■ **The task**:
Restate each entry below exactly; pictures stay out of the copy.

Top of Records for processing

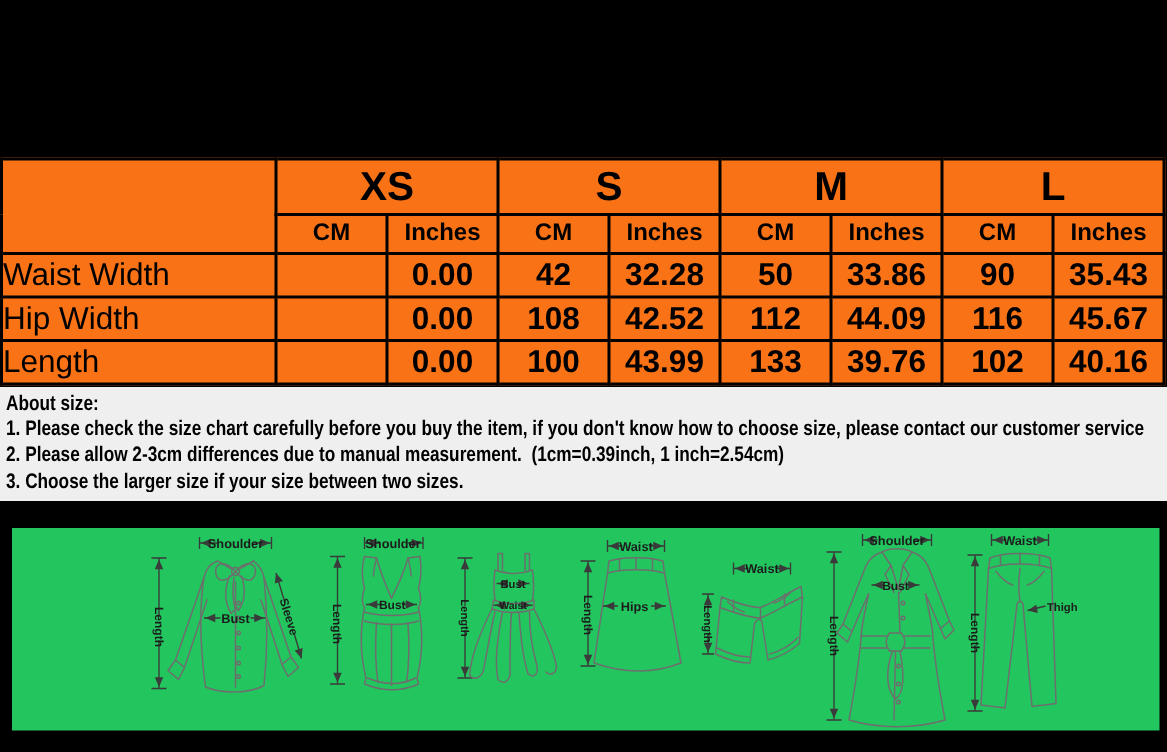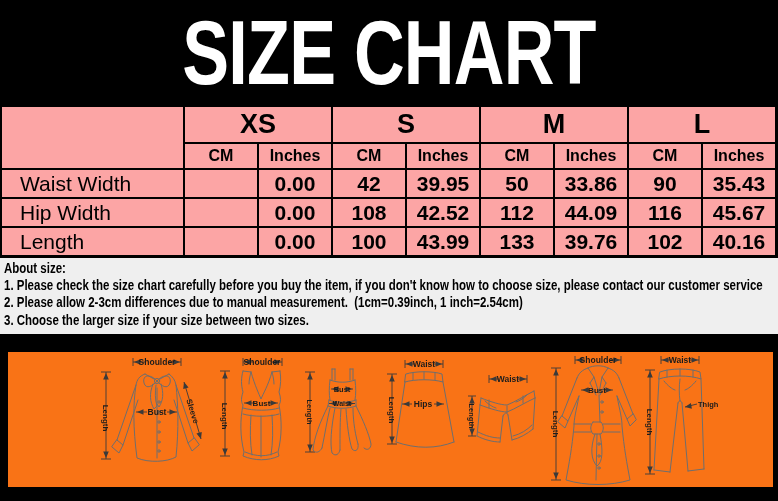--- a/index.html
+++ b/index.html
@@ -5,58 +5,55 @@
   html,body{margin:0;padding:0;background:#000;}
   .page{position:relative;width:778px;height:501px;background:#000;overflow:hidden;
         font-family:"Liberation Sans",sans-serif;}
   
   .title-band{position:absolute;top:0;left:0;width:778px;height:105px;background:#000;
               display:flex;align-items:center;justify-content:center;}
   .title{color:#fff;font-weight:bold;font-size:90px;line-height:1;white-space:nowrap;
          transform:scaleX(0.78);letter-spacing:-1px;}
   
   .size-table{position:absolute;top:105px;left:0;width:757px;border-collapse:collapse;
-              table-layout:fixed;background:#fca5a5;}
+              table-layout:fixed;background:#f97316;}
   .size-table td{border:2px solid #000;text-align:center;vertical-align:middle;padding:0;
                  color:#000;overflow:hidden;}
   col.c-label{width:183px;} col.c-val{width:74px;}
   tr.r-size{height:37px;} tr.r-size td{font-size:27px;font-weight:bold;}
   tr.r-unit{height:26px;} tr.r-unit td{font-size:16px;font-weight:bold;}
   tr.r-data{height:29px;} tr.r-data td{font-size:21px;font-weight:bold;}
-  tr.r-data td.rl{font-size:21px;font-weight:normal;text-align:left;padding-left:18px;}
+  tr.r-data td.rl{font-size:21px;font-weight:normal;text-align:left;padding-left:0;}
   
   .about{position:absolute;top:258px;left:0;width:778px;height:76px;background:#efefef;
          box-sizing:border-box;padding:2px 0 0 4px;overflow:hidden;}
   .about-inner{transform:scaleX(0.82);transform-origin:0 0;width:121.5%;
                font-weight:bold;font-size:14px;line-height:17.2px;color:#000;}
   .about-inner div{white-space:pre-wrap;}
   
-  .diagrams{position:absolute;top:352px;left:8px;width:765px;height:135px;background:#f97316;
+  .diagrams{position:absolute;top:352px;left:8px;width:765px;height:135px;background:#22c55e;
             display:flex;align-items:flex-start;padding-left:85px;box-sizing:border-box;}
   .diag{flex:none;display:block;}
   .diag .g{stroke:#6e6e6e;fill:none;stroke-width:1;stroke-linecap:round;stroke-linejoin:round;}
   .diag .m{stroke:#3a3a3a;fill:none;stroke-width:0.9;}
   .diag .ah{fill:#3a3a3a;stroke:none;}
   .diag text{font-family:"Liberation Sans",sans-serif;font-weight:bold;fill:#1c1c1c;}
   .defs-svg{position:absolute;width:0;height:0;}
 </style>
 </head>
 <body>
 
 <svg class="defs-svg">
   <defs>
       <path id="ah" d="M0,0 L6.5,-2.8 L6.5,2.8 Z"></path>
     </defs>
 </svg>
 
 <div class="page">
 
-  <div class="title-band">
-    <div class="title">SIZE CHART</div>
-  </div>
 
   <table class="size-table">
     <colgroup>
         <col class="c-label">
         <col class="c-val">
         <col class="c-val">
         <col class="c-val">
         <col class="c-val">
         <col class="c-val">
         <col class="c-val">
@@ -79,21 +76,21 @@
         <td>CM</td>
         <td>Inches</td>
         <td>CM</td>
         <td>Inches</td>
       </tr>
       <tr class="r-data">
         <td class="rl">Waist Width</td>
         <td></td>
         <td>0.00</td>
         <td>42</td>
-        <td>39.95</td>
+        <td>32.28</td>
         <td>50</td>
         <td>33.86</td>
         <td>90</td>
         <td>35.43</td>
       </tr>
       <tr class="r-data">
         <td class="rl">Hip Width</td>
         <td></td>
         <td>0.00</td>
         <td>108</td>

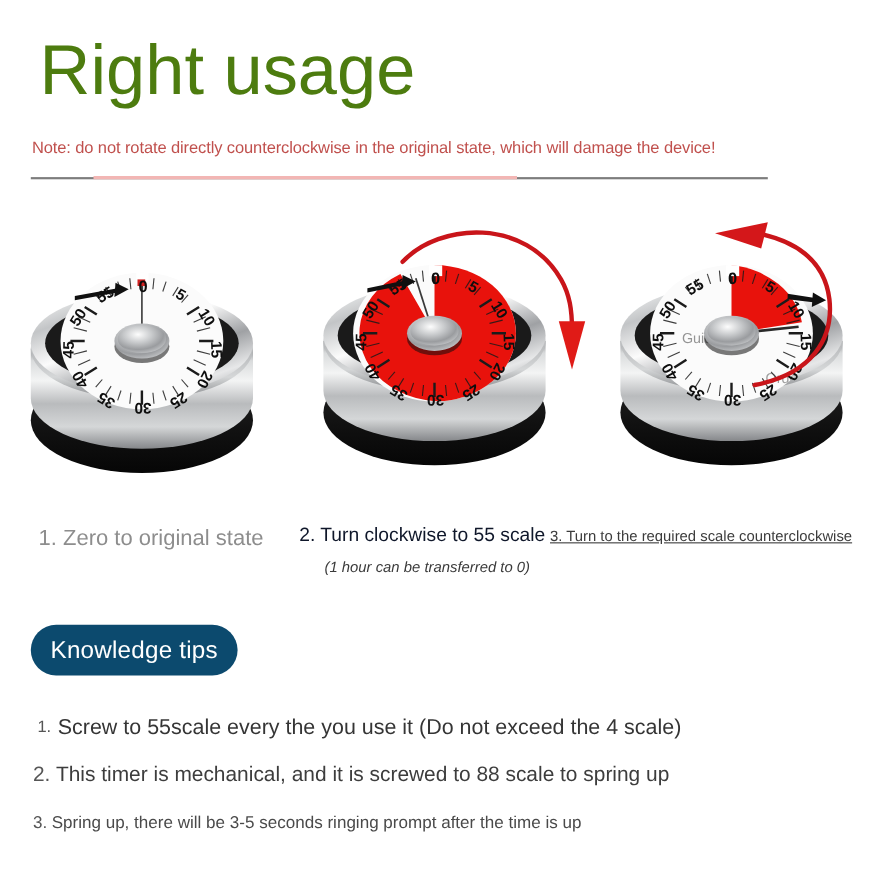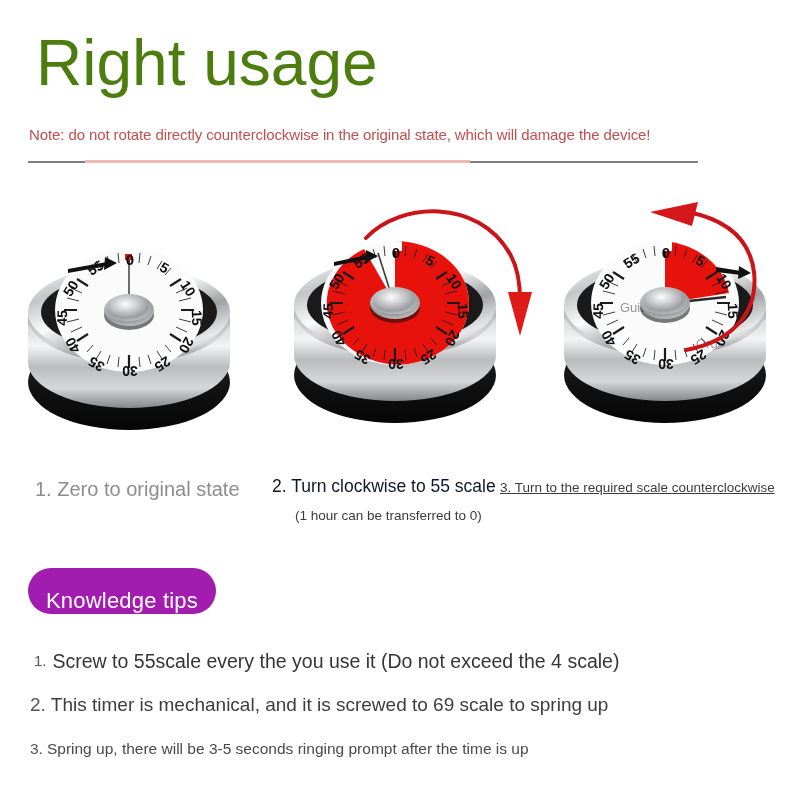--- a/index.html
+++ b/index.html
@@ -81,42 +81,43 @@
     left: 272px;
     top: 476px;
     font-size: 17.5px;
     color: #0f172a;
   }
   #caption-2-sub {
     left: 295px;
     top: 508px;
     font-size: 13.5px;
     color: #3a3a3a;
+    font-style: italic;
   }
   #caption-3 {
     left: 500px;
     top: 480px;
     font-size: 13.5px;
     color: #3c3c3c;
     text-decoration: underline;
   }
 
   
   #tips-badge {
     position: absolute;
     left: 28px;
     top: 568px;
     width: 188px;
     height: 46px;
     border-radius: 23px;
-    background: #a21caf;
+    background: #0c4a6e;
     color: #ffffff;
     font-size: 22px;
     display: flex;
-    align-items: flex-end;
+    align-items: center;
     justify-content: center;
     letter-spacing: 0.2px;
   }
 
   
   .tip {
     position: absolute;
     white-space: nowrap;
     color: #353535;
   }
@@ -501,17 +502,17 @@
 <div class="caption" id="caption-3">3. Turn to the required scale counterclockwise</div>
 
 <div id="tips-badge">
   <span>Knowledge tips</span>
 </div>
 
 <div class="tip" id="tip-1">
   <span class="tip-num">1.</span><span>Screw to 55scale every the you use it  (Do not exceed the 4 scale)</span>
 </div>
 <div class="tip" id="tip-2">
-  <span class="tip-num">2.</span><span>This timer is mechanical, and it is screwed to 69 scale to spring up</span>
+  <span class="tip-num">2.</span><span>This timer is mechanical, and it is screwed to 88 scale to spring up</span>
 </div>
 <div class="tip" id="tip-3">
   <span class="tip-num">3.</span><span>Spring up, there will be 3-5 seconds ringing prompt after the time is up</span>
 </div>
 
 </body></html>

Bottom of Records for processing

■ **Task solution**:
--- a/index.html
+++ b/index.html
@@ -5,58 +5,55 @@
   html,body{margin:0;padding:0;background:#000;}
   .page{position:relative;width:778px;height:501px;background:#000;overflow:hidden;
         font-family:"Liberation Sans",sans-serif;}
   
   .title-band{position:absolute;top:0;left:0;width:778px;height:105px;background:#000;
               display:flex;align-items:center;justify-content:center;}
   .title{color:#fff;font-weight:bold;font-size:90px;line-height:1;white-space:nowrap;
          transform:scaleX(0.78);letter-spacing:-1px;}
   
   .size-table{position:absolute;top:105px;left:0;width:757px;border-collapse:collapse;
-              table-layout:fixed;background:#fca5a5;}
+              table-layout:fixed;background:#f97316;}
   .size-table td{border:2px solid #000;text-align:center;vertical-align:middle;padding:0;
                  color:#000;overflow:hidden;}
   col.c-label{width:183px;} col.c-val{width:74px;}
   tr.r-size{height:37px;} tr.r-size td{font-size:27px;font-weight:bold;}
   tr.r-unit{height:26px;} tr.r-unit td{font-size:16px;font-weight:bold;}
   tr.r-data{height:29px;} tr.r-data td{font-size:21px;font-weight:bold;}
-  tr.r-data td.rl{font-size:21px;font-weight:normal;text-align:left;padding-left:18px;}
+  tr.r-data td.rl{font-size:21px;font-weight:normal;text-align:left;padding-left:0;}
   
   .about{position:absolute;top:258px;left:0;width:778px;height:76px;background:#efefef;
          box-sizing:border-box;padding:2px 0 0 4px;overflow:hidden;}
   .about-inner{transform:scaleX(0.82);transform-origin:0 0;width:121.5%;
                font-weight:bold;font-size:14px;line-height:17.2px;color:#000;}
   .about-inner div{white-space:pre-wrap;}
   
-  .diagrams{position:absolute;top:352px;left:8px;width:765px;height:135px;background:#f97316;
+  .diagrams{position:absolute;top:352px;left:8px;width:765px;height:135px;background:#22c55e;
             display:flex;align-items:flex-start;padding-left:85px;box-sizing:border-box;}
   .diag{flex:none;display:block;}
   .diag .g{stroke:#6e6e6e;fill:none;stroke-width:1;stroke-linecap:round;stroke-linejoin:round;}
   .diag .m{stroke:#3a3a3a;fill:none;stroke-width:0.9;}
   .diag .ah{fill:#3a3a3a;stroke:none;}
   .diag text{font-family:"Liberation Sans",sans-serif;font-weight:bold;fill:#1c1c1c;}
   .defs-svg{position:absolute;width:0;height:0;}
 </style>
 </head>
 <body>
 
 <svg class="defs-svg">
   <defs>
       <path id="ah" d="M0,0 L6.5,-2.8 L6.5,2.8 Z"></path>
     </defs>
 </svg>
 
 <div class="page">
 
-  <div class="title-band">
-    <div class="title">SIZE CHART</div>
-  </div>
 
   <table class="size-table">
     <colgroup>
         <col class="c-label">
         <col class="c-val">
         <col class="c-val">
         <col class="c-val">
         <col class="c-val">
         <col class="c-val">
         <col class="c-val">
@@ -79,21 +76,21 @@
         <td>CM</td>
         <td>Inches</td>
         <td>CM</td>
         <td>Inches</td>
       </tr>
       <tr class="r-data">
         <td class="rl">Waist Width</td>
         <td></td>
         <td>0.00</td>
         <td>42</td>
-        <td>39.95</td>
+        <td>32.28</td>
         <td>50</td>
         <td>33.86</td>
         <td>90</td>
         <td>35.43</td>
       </tr>
       <tr class="r-data">
         <td class="rl">Hip Width</td>
         <td></td>
         <td>0.00</td>
         <td>108</td>

--- a/index.html
+++ b/index.html
@@ -81,42 +81,43 @@
     left: 272px;
     top: 476px;
     font-size: 17.5px;
     color: #0f172a;
   }
   #caption-2-sub {
     left: 295px;
     top: 508px;
     font-size: 13.5px;
     color: #3a3a3a;
+    font-style: italic;
   }
   #caption-3 {
     left: 500px;
     top: 480px;
     font-size: 13.5px;
     color: #3c3c3c;
     text-decoration: underline;
   }
 
   
   #tips-badge {
     position: absolute;
     left: 28px;
     top: 568px;
     width: 188px;
     height: 46px;
     border-radius: 23px;
-    background: #a21caf;
+    background: #0c4a6e;
     color: #ffffff;
     font-size: 22px;
     display: flex;
-    align-items: flex-end;
+    align-items: center;
     justify-content: center;
     letter-spacing: 0.2px;
   }
 
   
   .tip {
     position: absolute;
     white-space: nowrap;
     color: #353535;
   }
@@ -501,17 +502,17 @@
 <div class="caption" id="caption-3">3. Turn to the required scale counterclockwise</div>
 
 <div id="tips-badge">
   <span>Knowledge tips</span>
 </div>
 
 <div class="tip" id="tip-1">
   <span class="tip-num">1.</span><span>Screw to 55scale every the you use it  (Do not exceed the 4 scale)</span>
 </div>
 <div class="tip" id="tip-2">
-  <span class="tip-num">2.</span><span>This timer is mechanical, and it is screwed to 69 scale to spring up</span>
+  <span class="tip-num">2.</span><span>This timer is mechanical, and it is screwed to 88 scale to spring up</span>
 </div>
 <div class="tip" id="tip-3">
   <span class="tip-num">3.</span><span>Spring up, there will be 3-5 seconds ringing prompt after the time is up</span>
 </div>
 
 </body></html>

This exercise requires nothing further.